Durability of SARS-CoV-2 T-cell responses

Although a specific T cell-based measure of protection has yet to be defined, accumulating evidence suggests that T cells contribute to the control of SARS-CoV-2, indicated by their associations with COVID-19 symptoms and outcomes23,24. Thus, to measure T-cell maintenance, we compared the frequencies of T cells specific for spike and N&M in 15 paired samples. The samples were taken at two timepoints, 2 years apart: T1 (~4–6 months prior to the Omicron BA.1 wave) and T2 (~1.5 years after the BA.1 wave) (Table 1). Between the two timepoints, 60% (9/15) of the participants received a booster vaccination (median: 20.5 months before T2 sampling) and all experienced an Omicron breakthrough infection (median 19.4 months before T2 sampling).

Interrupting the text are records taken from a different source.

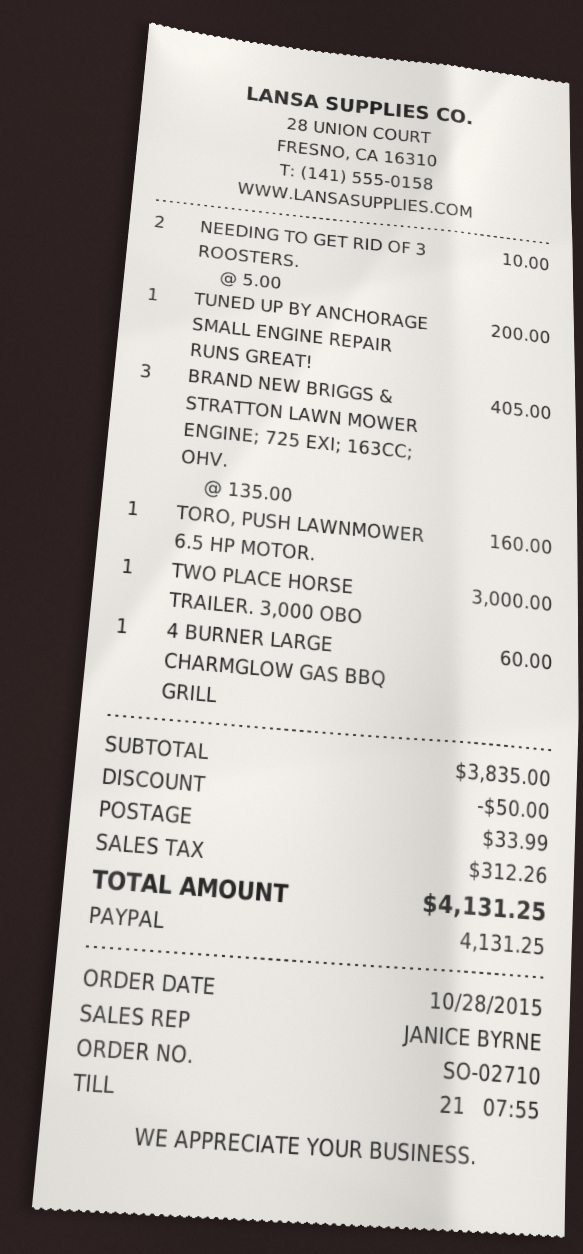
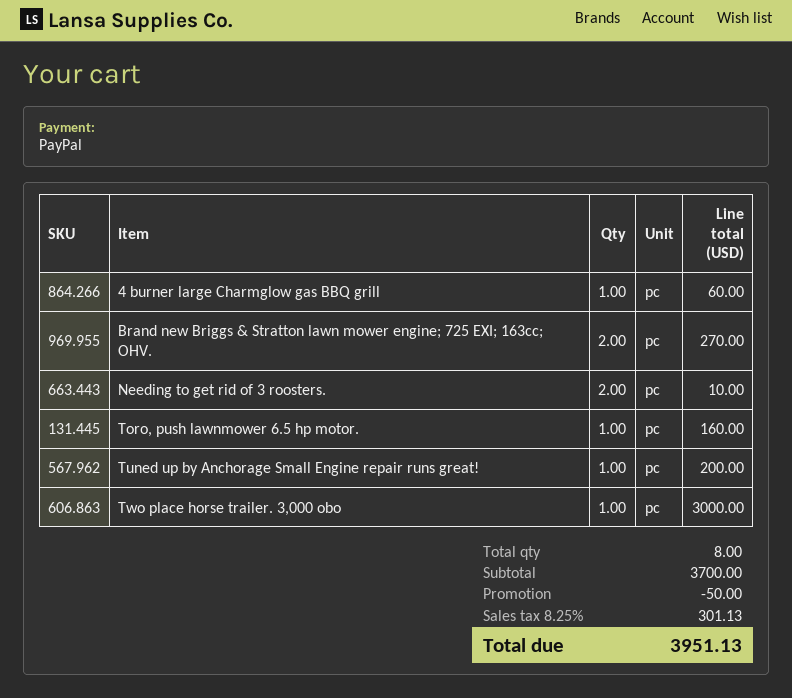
BRAND NEW BRIGGS & STRATTON LAWN MOWER ENGINE; 725 EXI; 163CC; OHV.: 3 for 405.00 -> 2 for 270.00
subtotal: 3835.00 -> 3700.00
shipping: 33.99 -> none
tax: 312.26 -> 301.13
total: 4131.25 -> 3951.13

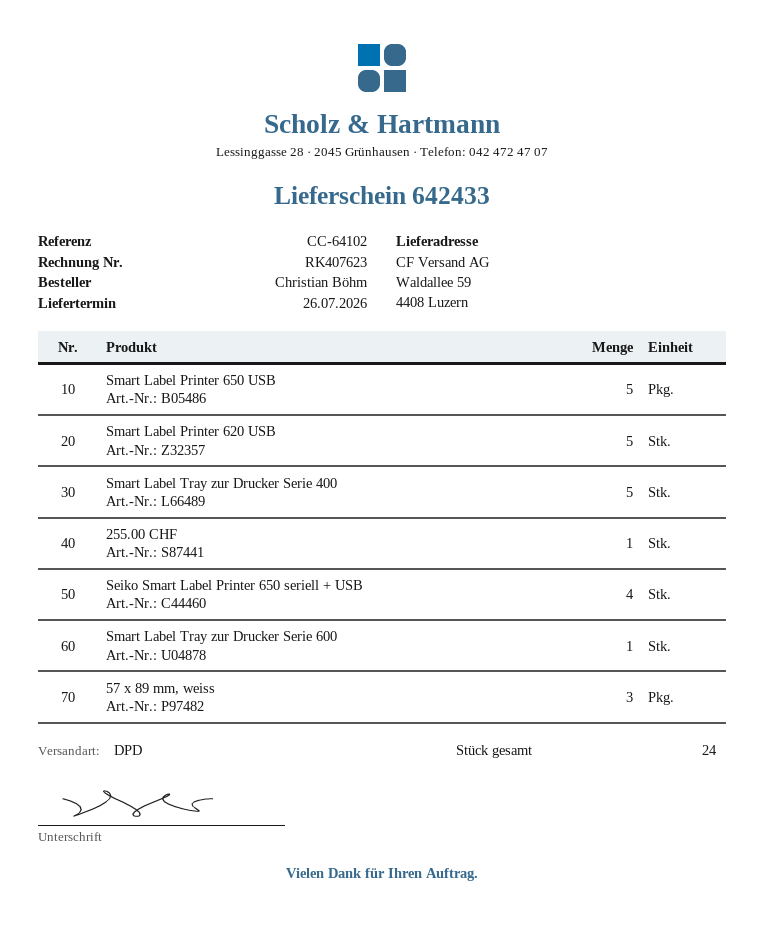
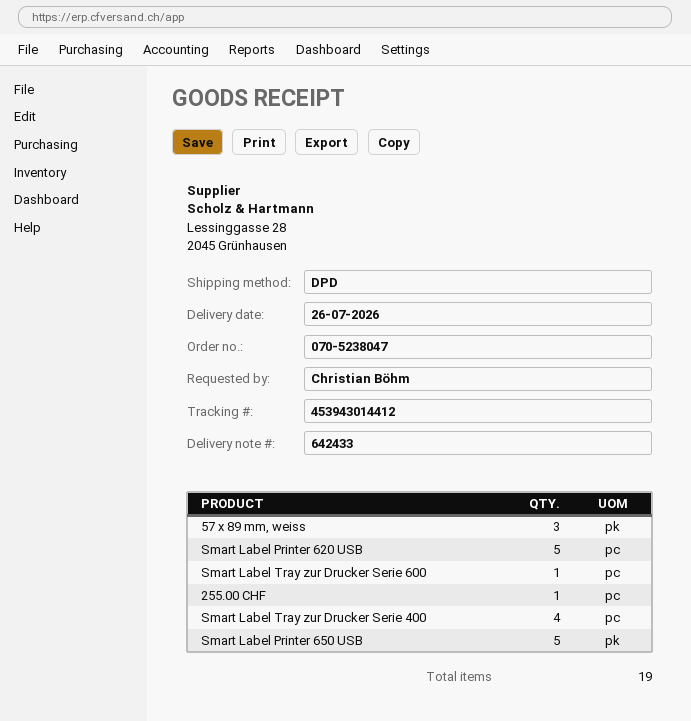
Smart Label Tray zur Drucker Serie 400: 5 -> 4
Seiko Smart Label Printer 650 seriell + USB: 4 -> none
total quantity: 24 -> 19

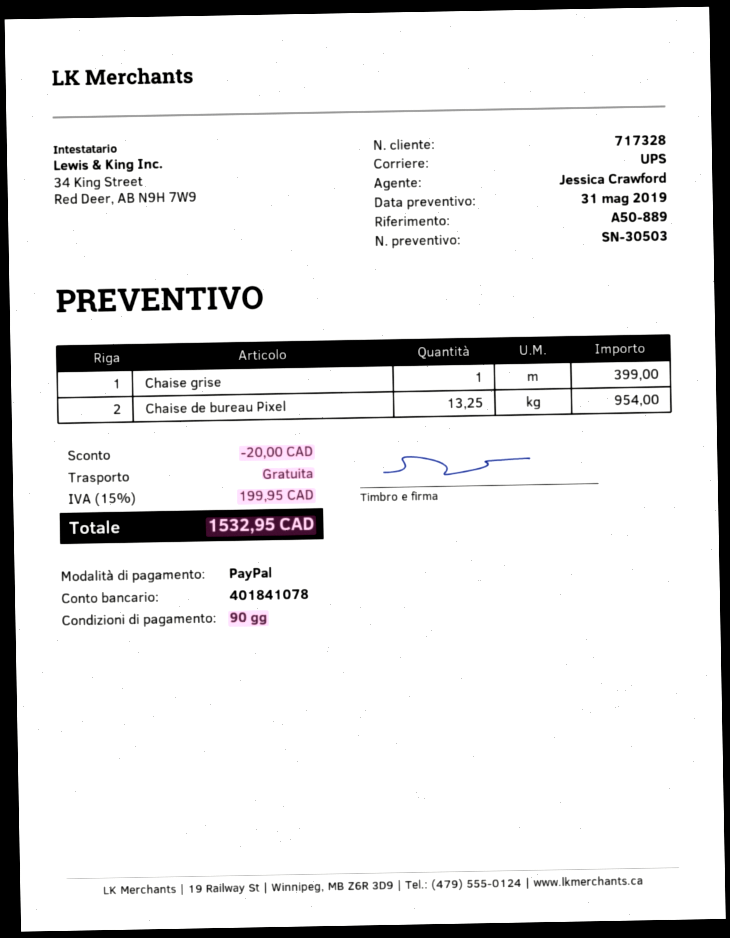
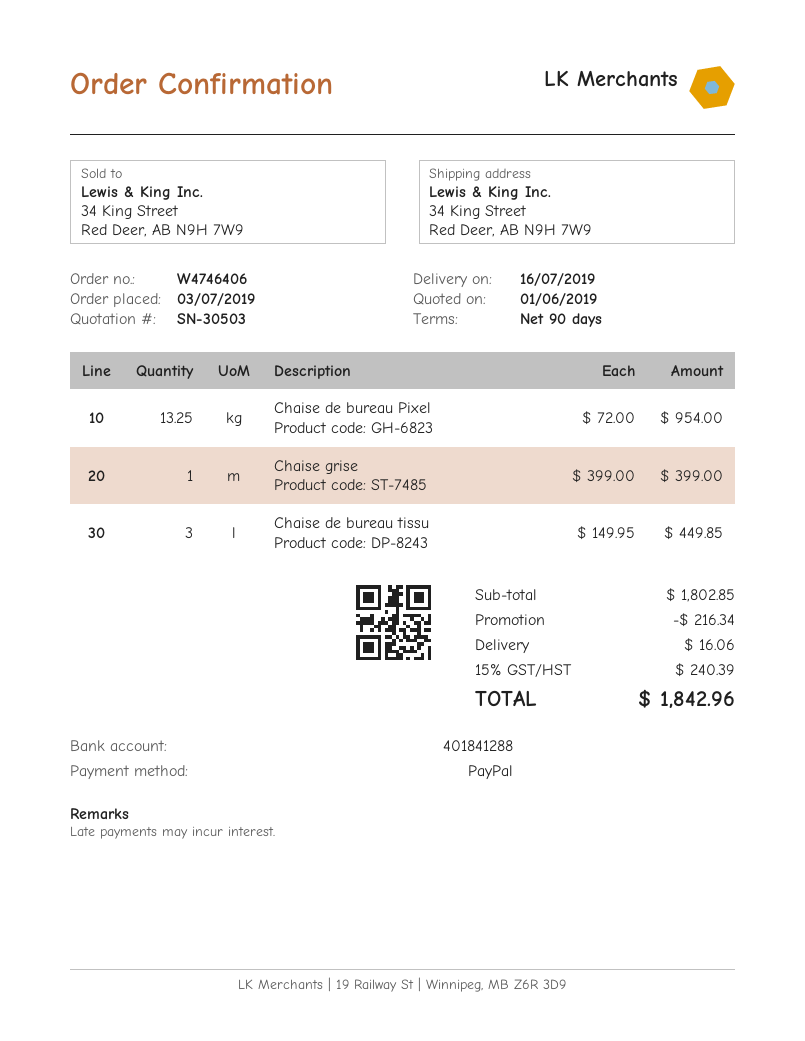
quote date: 2019-05-31 -> 2019-06-01
bank account: 401841078 -> 401841288
Chaise de bureau tissu: none -> 3 for 449.85
discount: 20.00 -> 216.34
shipping: 0.00 -> 16.06
tax: 15% = 199.95 -> 15% = 240.39
total: 1532.95 -> 1842.96

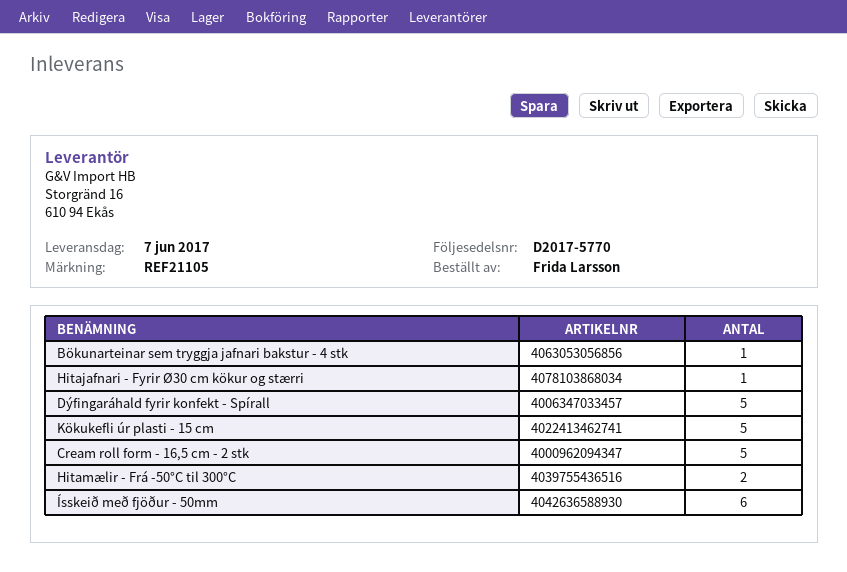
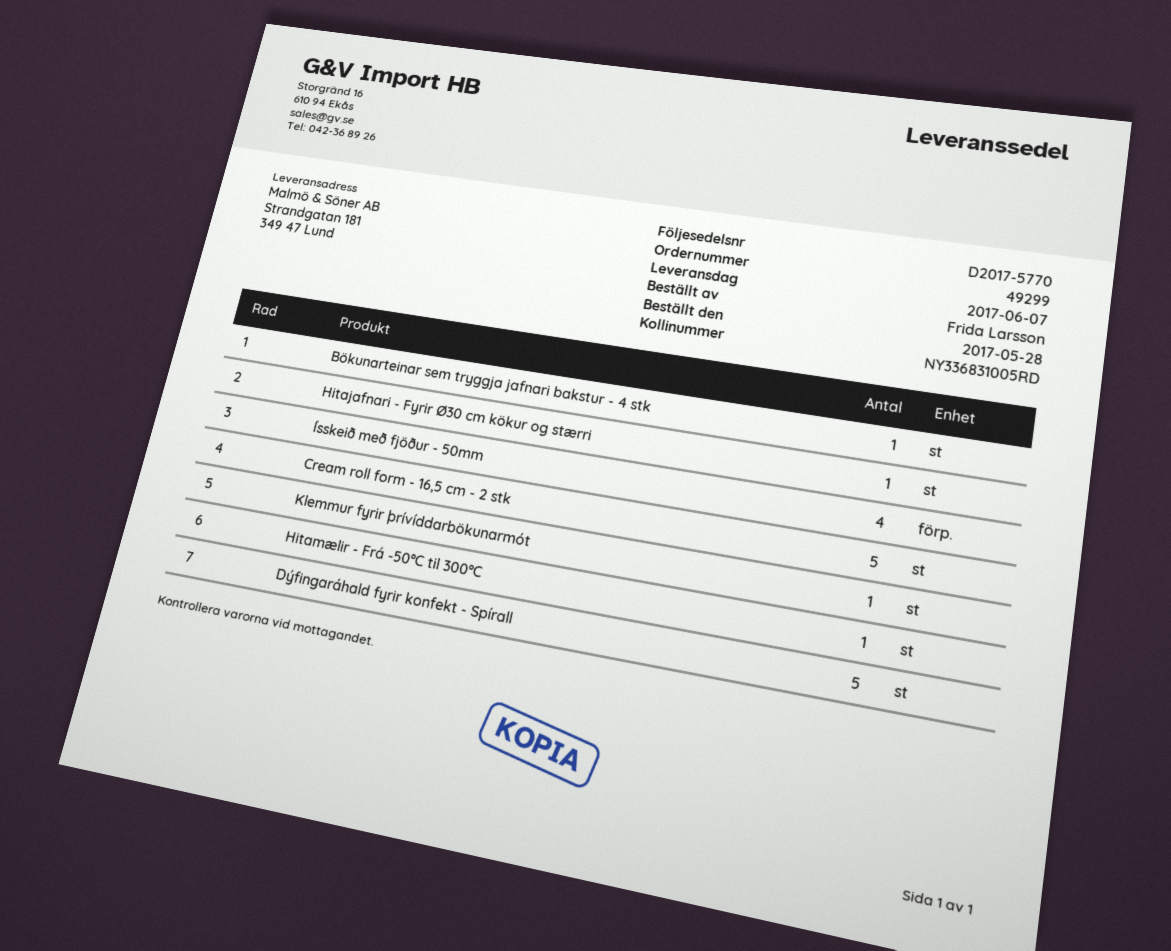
Kökukefli úr plasti - 15 cm: 5 -> none
Hitamælir - Frá -50°C til 300°C: 2 -> 1
Ísskeið með fjöður - 50mm: 6 -> 4
Klemmur fyrir þrívíddarbökunarmót: none -> 1

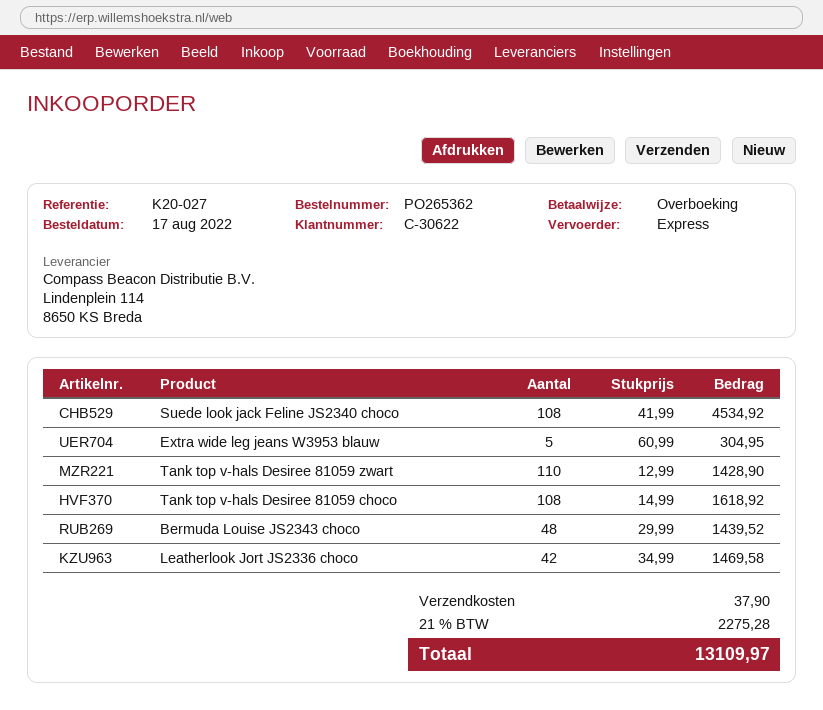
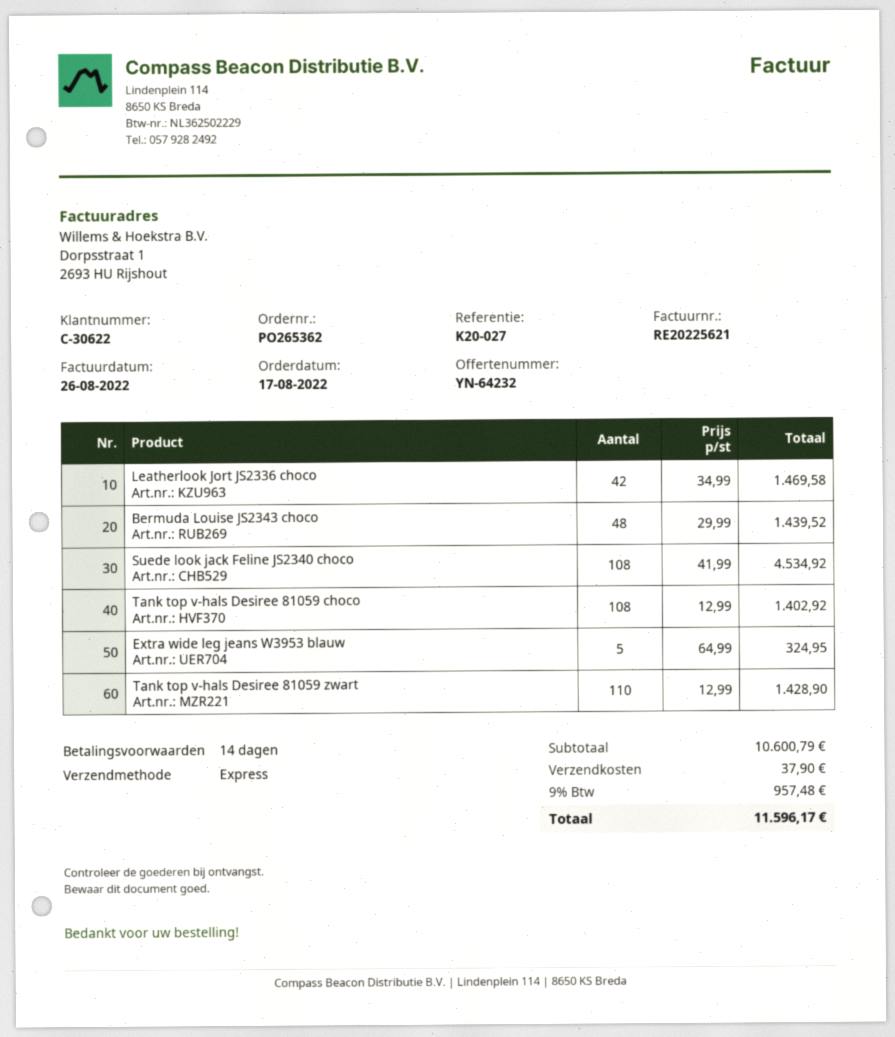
Extra wide leg jeans W3953 blauw: 5 x 60.99 = 304.95 -> 5 x 64.99 = 324.95
Tank top v-hals Desiree 81059 choco: 108 x 14.99 = 1618.92 -> 108 x 12.99 = 1402.92
tax: 21% = 2275.28 -> 9% = 957.48
total: 13109.97 -> 11596.17

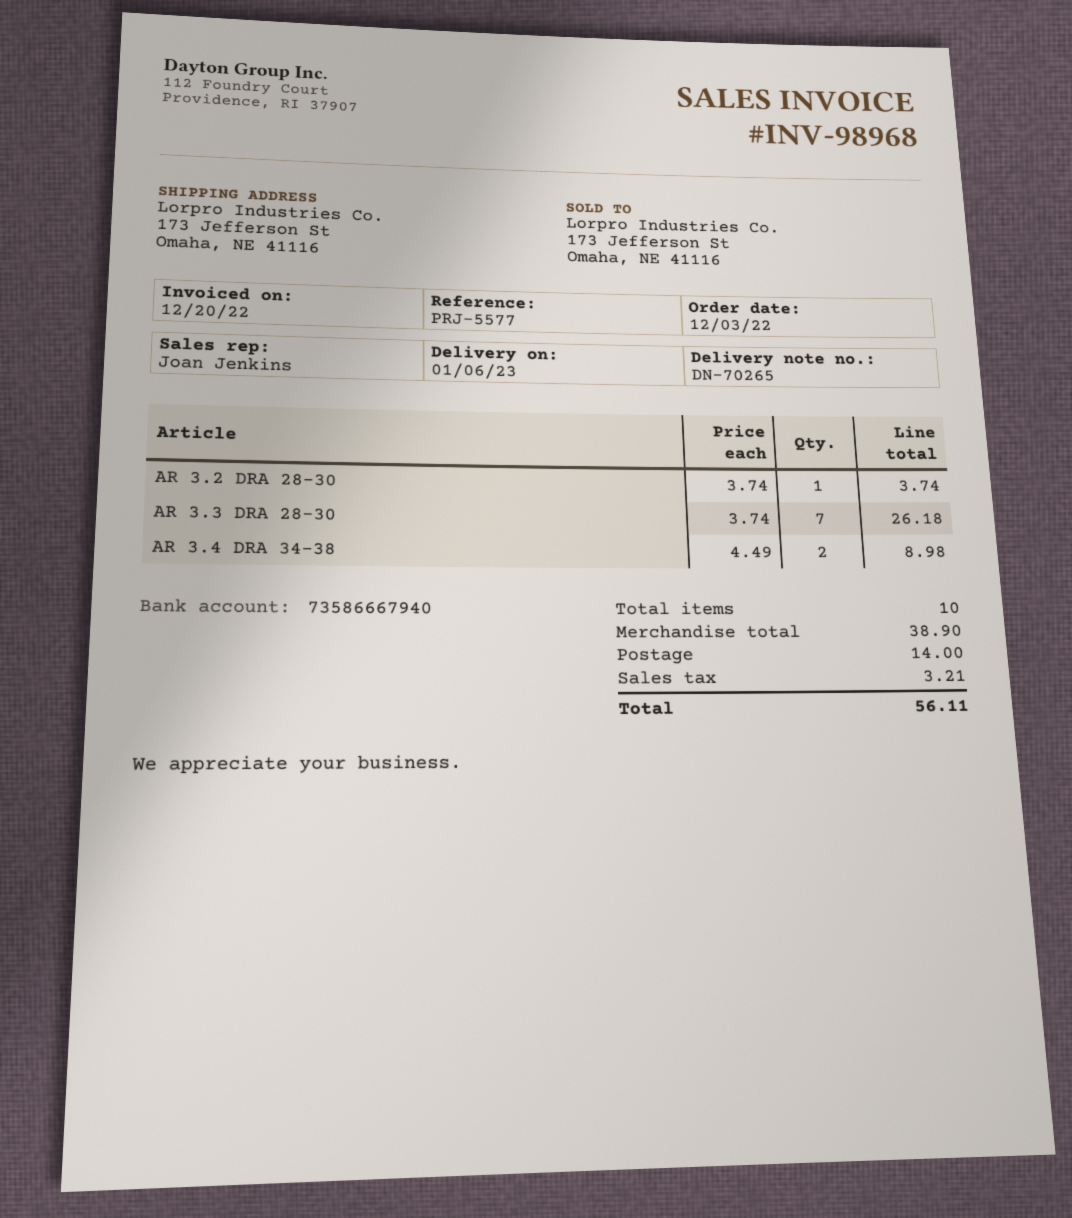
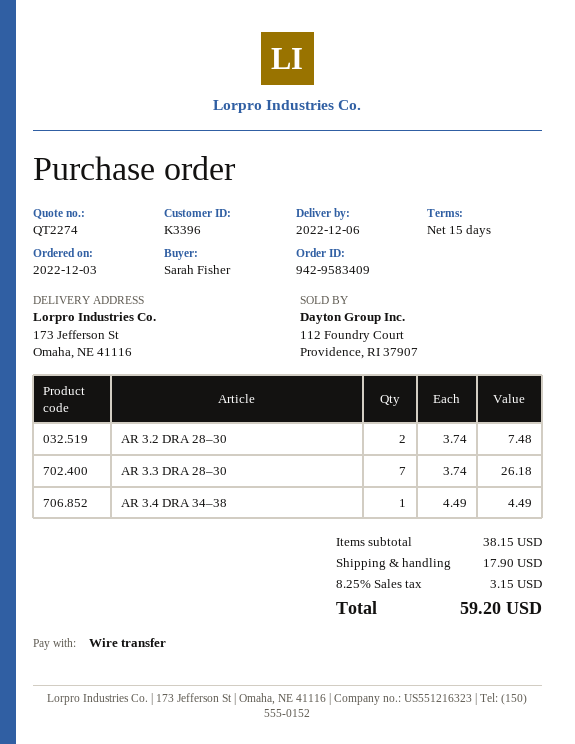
delivery date: 2023-01-06 -> 2022-12-06
AR 3.2 DRA 28–30: 1 x 3.74 = 3.74 -> 2 x 3.74 = 7.48
AR 3.4 DRA 34–38: 2 x 4.49 = 8.98 -> 1 x 4.49 = 4.49
subtotal: 38.90 -> 38.15
shipping: 14.00 -> 17.90
tax: 3.21 -> 3.15
total: 56.11 -> 59.20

Fig. 3A shows the frequency of CD4+ T-cell responses to ancestral spike and N&M in these participants. No significant change was observed in the frequency of spike-specific CD4+ T cells between T1 and T2 (median: 0.036% and 0.031%, respectively), with a median fold-change variation of 0.91 (Fig. 3B), demonstrating a preservation of spike CD4+ T cell responses over time. Similar sustained levels of CD4+ T-cell responses were observed against BA.1, XBB.1 and BA.2.86 (Fig. S3A and S3B). All participants with an undetectable N&M-specific CD4+ T-cell response (n=4) had mounted a response by T2, after breakthrough infection (Fig. 3A). In the remaining 10 participants assessed, the preservation of N&M-specific CD4+ T cells varied, with a median fold change of 0.57 (ranging from 0.028 to 1.54) (Fig. 3B). Within the CD8 compartment, only a small number of the paired participants exhibited detectable spike- or N&M-specific CD8+ responses (Fig. 3C). The evolution of CD8+ T-cell responses from T1 to T2 was highly variable amongst participants, showing newly acquired, sustained, or lost responses (Fig. 3D). Similar patterns were observed for CD8+ T-cell responses against BA.1, XBB.1 or BA.2.86 (Fig. S3C and S3D).

Figure 3. Longitudinal assessment of the maintenance and memory profile of ancestral SARS-CoV-2-specific T-cell responses over 2 years.

Figure 3.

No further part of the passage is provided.